In 1983 he brought heavy equipment from Saudi Arabia and commenced the demolition of partially damaged, but mostly repairable, buildings in Beirut, or "the City," with the consent and support of President Amin Gemayel. In the early 1990s many of the buildings that could not be levelled by Oger bulldozers were demolished by Hariri-controlled crews using explosives. Officially, the demolition of the City was blamed on wartime militiamen, but many Lebanese believe that all this was part of the preparation for the takeover of the City by Solidere.

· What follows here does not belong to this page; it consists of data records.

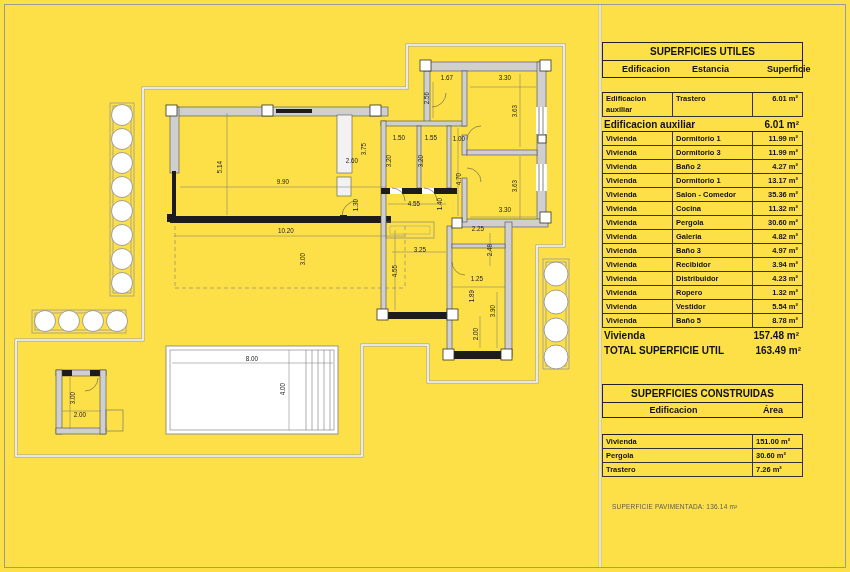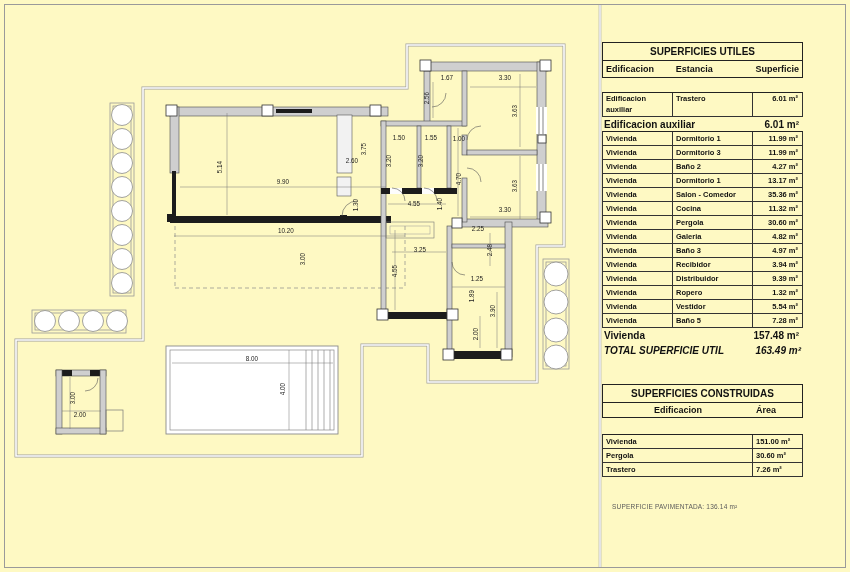"SUPERFICIES UTILES" #screen { background: #fef9c3 -> #fde047 }
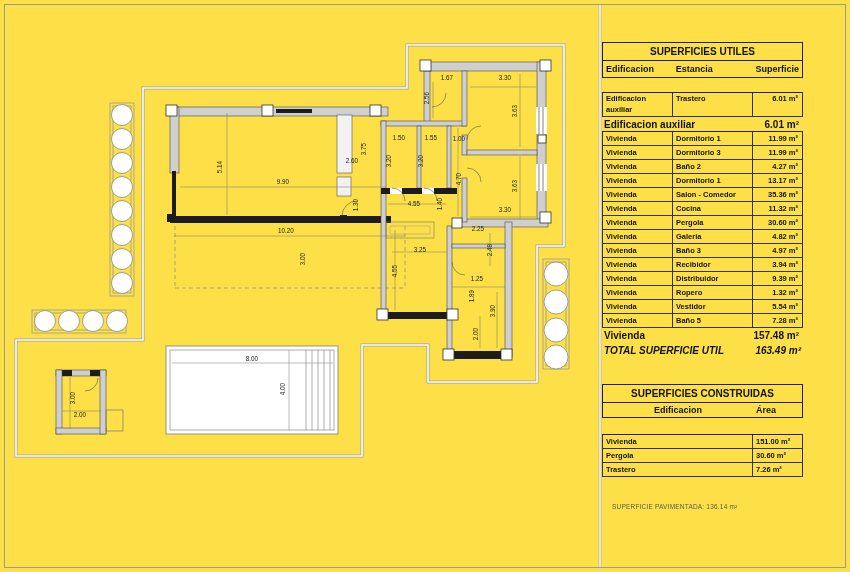"Edificacion" .hc { padding: 0 3px -> 0 19px }
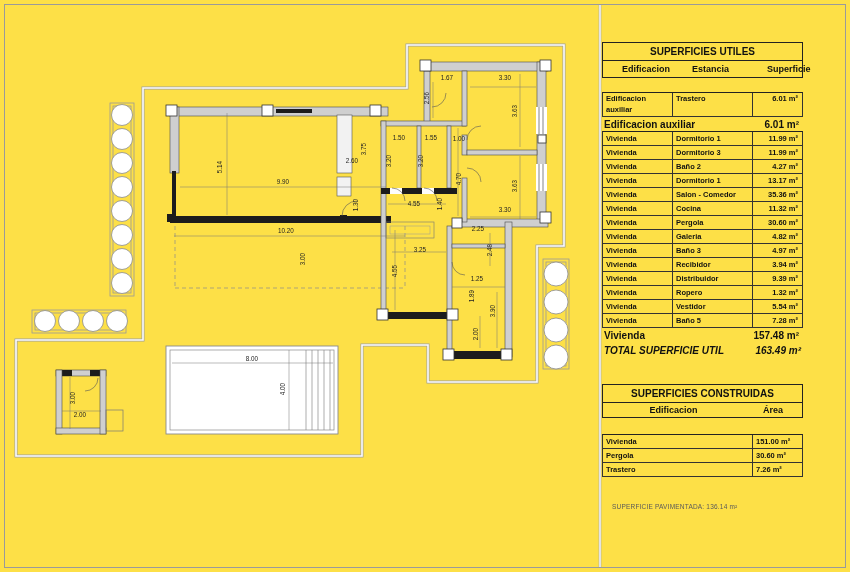"9.39 m²" div.c { text: 9.39 -> 4.23 }
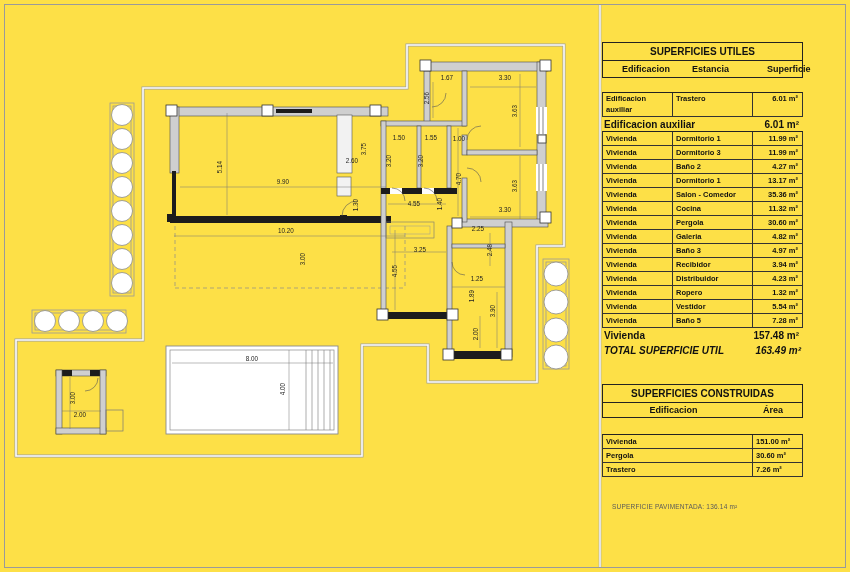"7.28 m²" div.c { text: 7.28 -> 8.78 }
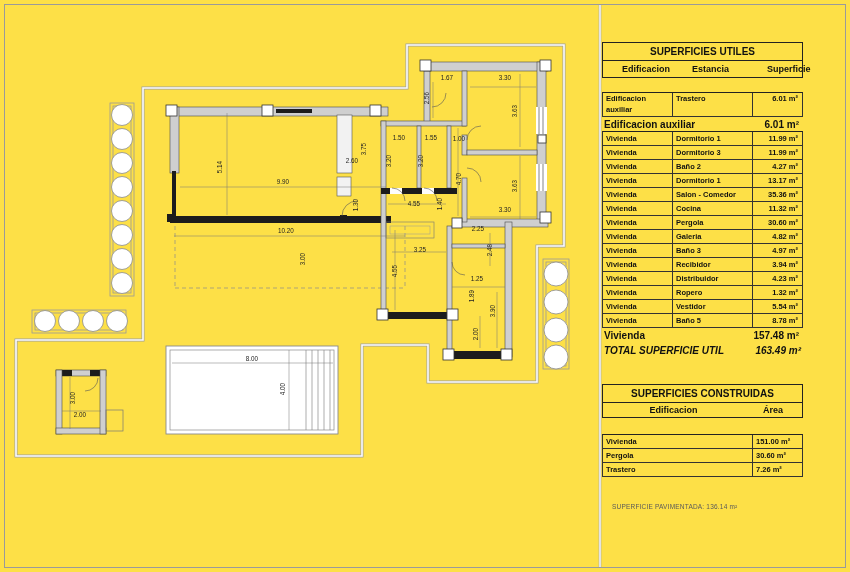"TOTAL SUPERFICIE UTIL" .totalrow { font-style: italic -> none }
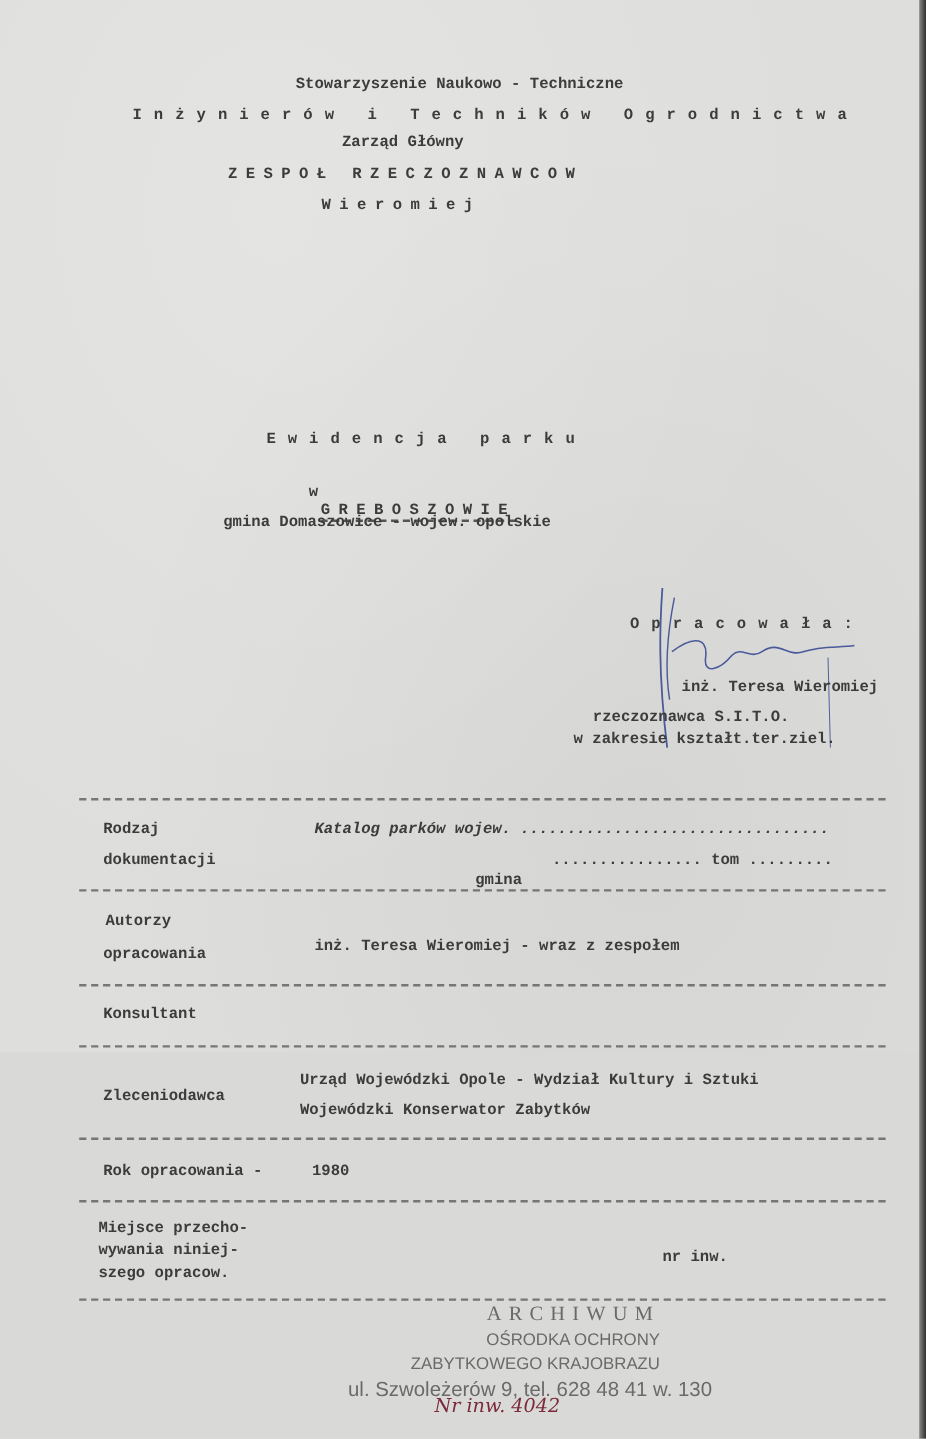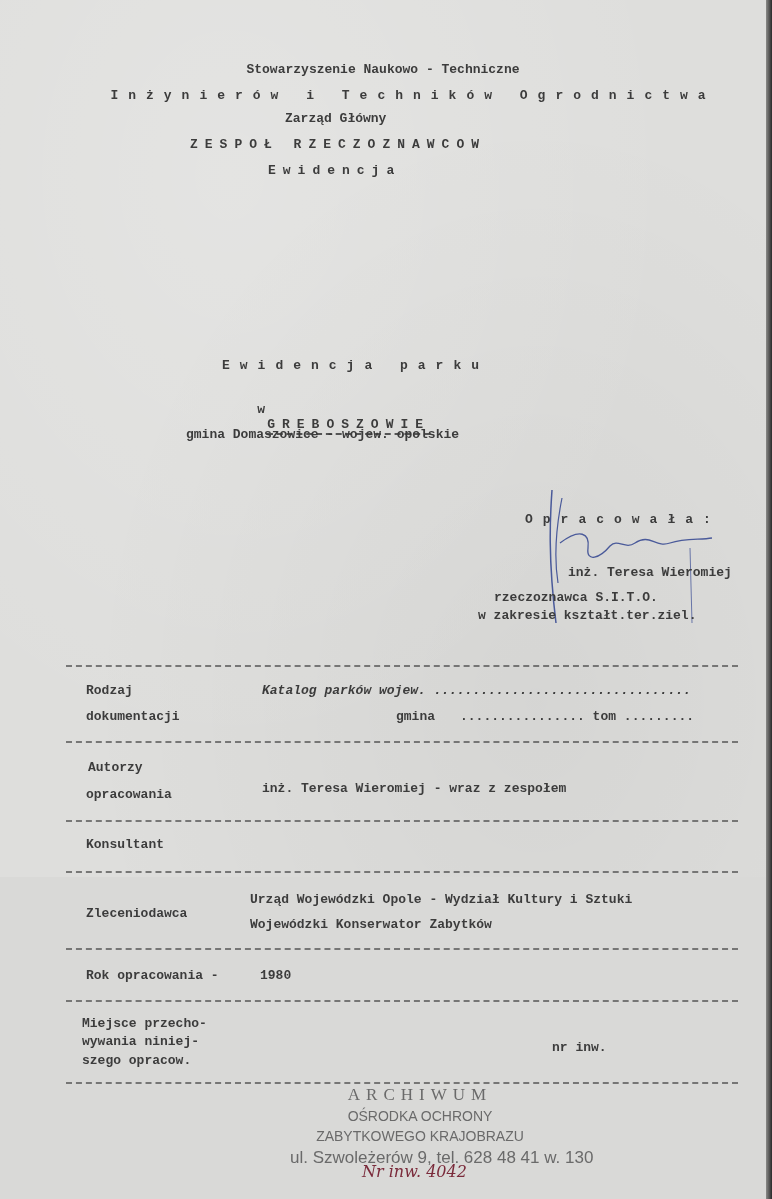"Ewidencja" div.abs { text: Ewidencja -> Wieromiej }
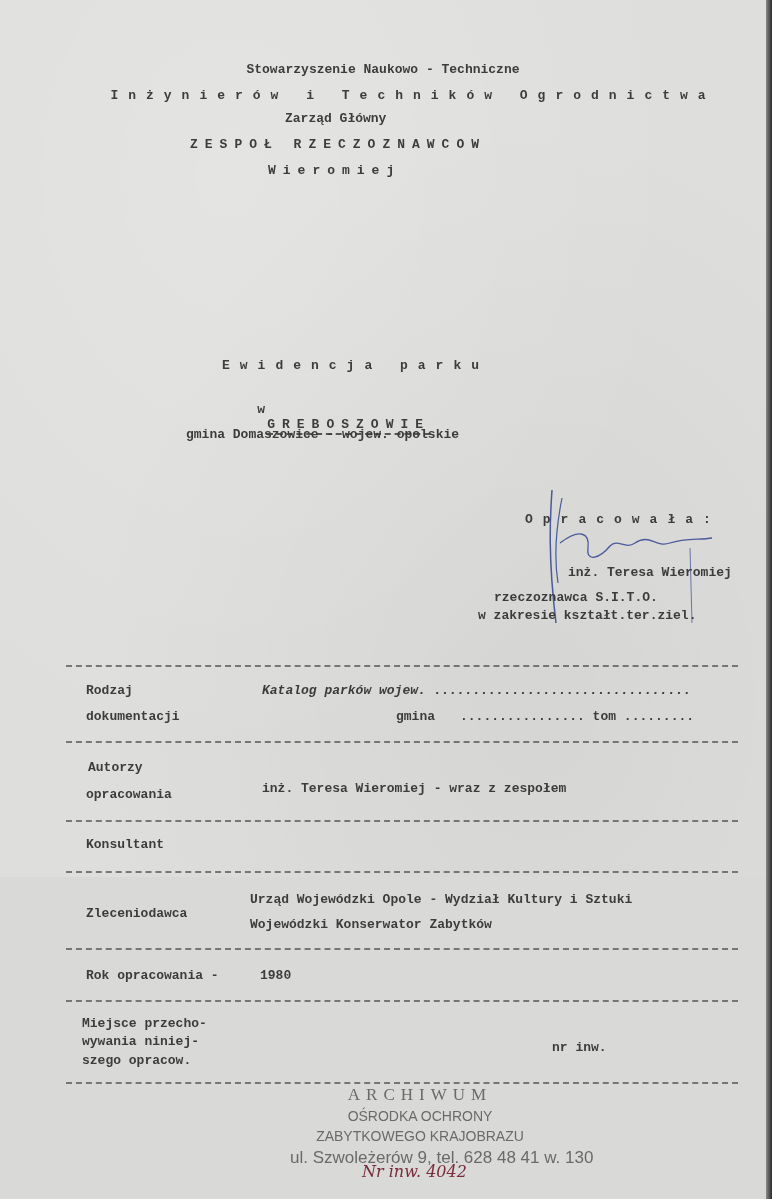"gmina" div.abs { top: 709px -> 726px }
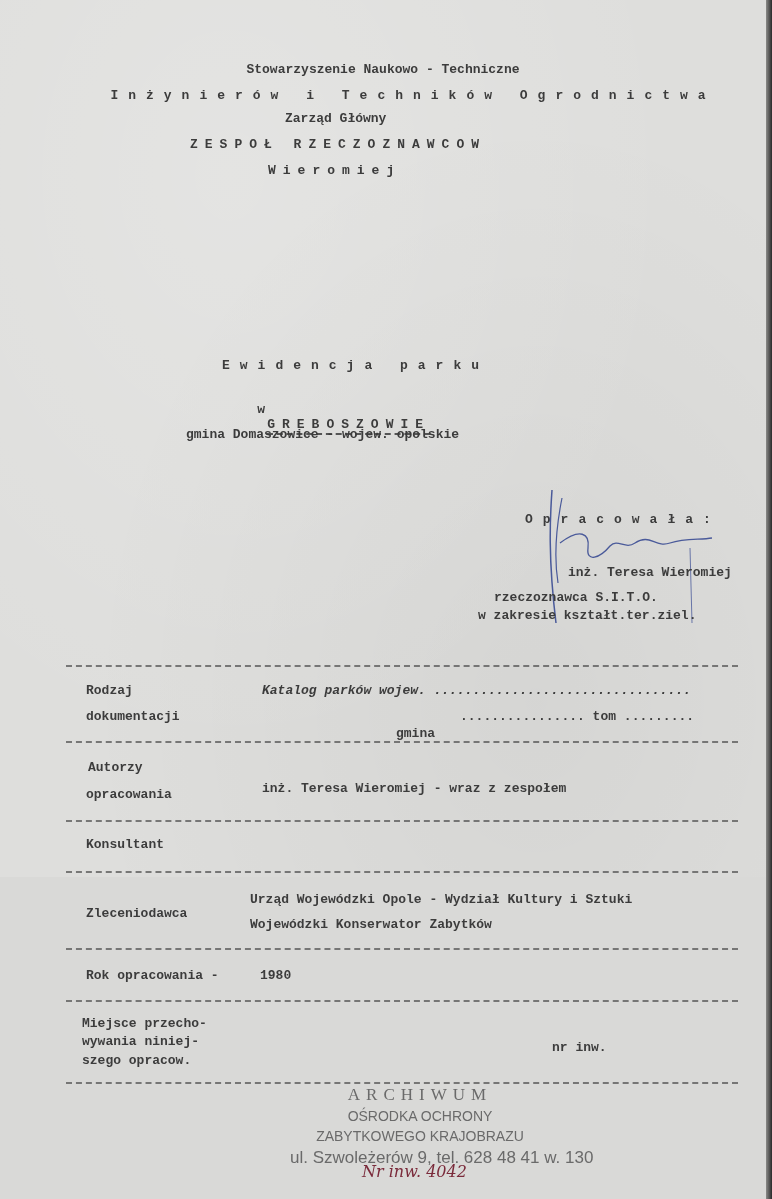"ARCHIWUM" .stamp { text-align: center -> right }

In 1989 Hariri played a central, though discreet, role in finalizing the Taif Accords. Enemies of Hariri and supporters of General Michel Aoun claim that Saudi money was poured generously into the pockets of the Lebanese MPs present at Taif to facilitate the results. On October 13, 1990, Lebanon fell under total Syrian hegemony. Hariri promptly returned to Lebanon and waited patiently as two successive cabinets expired before he was installed, under Syrian sponsorship, as prime minister in 1992. Great hopes were pinned on his ability to lead the country into an era of peace and prosperity.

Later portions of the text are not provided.